Major items on the agenda for the plenary assembly, according to a USCCB press release, include reports on the U.S. bishops’ efforts concerning the National Eucharistic Revival and the National Eucharistic Congress, which took place this summer in Indianapolis.
Additionally, coming on the heels of the second session of the Synod on Synodality in Rome this month, bishops attending the Nov. 11–14 plenary assembly will discuss a comprehensive report on the multiyear synodal process begun by Pope Francis in 2021 and concluding this month.
Cardinal Christophe Pierre, the papal nuncio to the United States, and USCCB president Archbishop Timothy Broglio of the Archdiocese for the Military Services, USA, will address the conference.

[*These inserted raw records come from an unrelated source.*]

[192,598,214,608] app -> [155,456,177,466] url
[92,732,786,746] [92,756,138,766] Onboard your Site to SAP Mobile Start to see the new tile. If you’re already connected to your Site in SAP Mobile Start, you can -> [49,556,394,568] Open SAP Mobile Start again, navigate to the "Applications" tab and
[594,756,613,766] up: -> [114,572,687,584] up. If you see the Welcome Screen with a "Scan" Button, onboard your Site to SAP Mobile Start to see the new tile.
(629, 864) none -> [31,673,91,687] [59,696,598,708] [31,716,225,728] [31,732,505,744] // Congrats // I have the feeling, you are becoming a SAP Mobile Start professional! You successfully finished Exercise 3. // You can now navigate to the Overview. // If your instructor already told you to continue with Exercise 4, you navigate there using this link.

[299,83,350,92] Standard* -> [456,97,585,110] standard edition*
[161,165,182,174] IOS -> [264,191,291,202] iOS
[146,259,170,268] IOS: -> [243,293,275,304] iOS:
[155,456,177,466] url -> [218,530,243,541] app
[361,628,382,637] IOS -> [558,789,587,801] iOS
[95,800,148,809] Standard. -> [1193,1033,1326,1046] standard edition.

While the full schedule is not yet set in stone, the USCCB stated that bishops are expected to discuss updates on resources being developed among several USCCB committees to advance papal initiatives on human dignity and the ministry of catechesis.
They will also reportedly discuss plans for “pastoral implementation of integral ecology” as articulated by Pope Francis in his 2015 encyclical Laudato Si’.

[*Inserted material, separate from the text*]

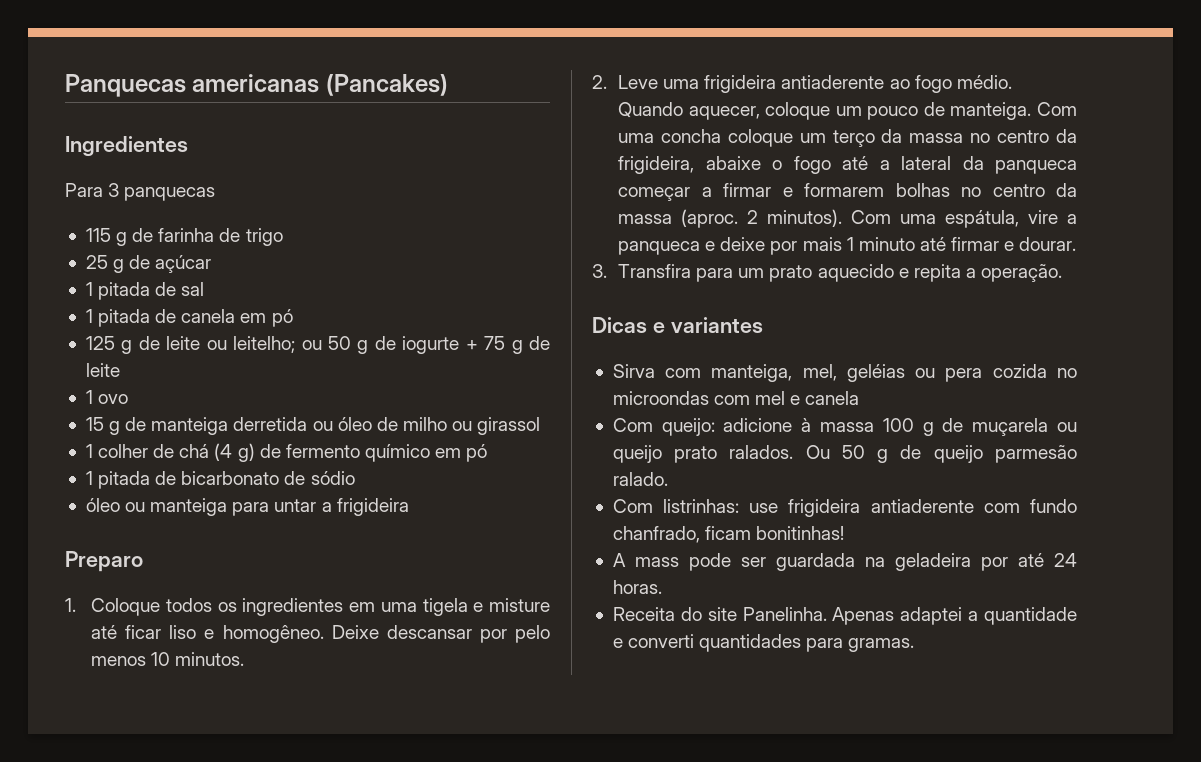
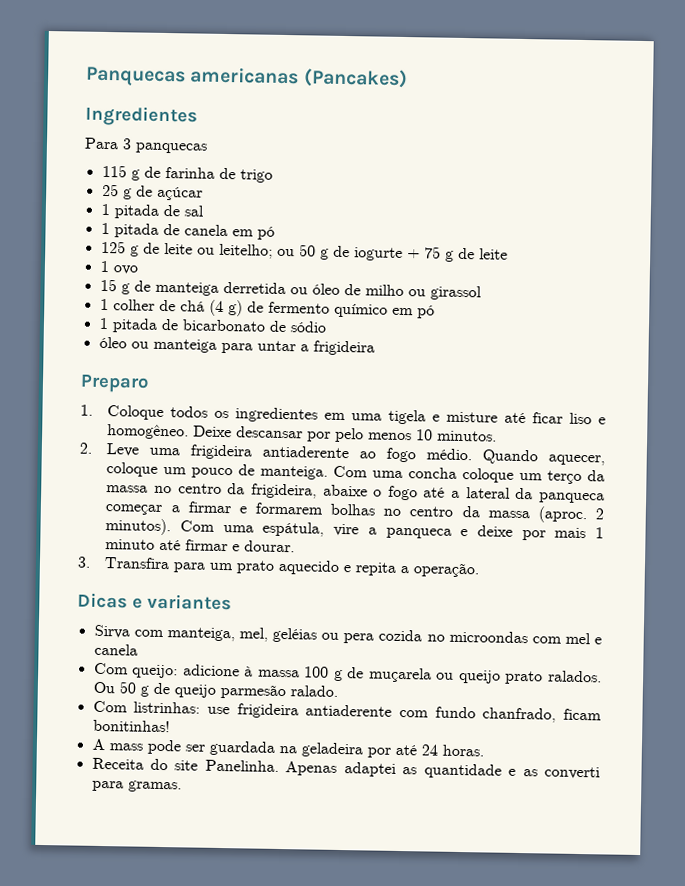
[968,611,979,621] a -> [402,767,418,775] as
[628,634,802,652] converti quantidades -> [522,766,600,780] as converti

Bishops will also vote for new chairman-elect for five of the USCCB’s committees and a new USCCB treasurer.
Another highlight for the plenary assembly will be a consultation among the bishops regarding the causes of beatification and canonization for two 20th-century women: Sister Annella Zervas, a Benedictine nun from Minnesota, and teacher and servant of God Gertrude Agnes Barber of Pennsylvania.
Bishop Andrew Cozzens of the Diocese of Crookston, Minnesota, announced in October 2023 that preliminary steps had been taken that could lead to the advancement of the cause for Sister Annella’s canonization, while the process was begun for Barber’s in December 2019.
Public sessions of the assembly will be livestreamed on Nov. 12 and 13 on the USCCB’s website along with other news updates, texts of addresses, and voting results.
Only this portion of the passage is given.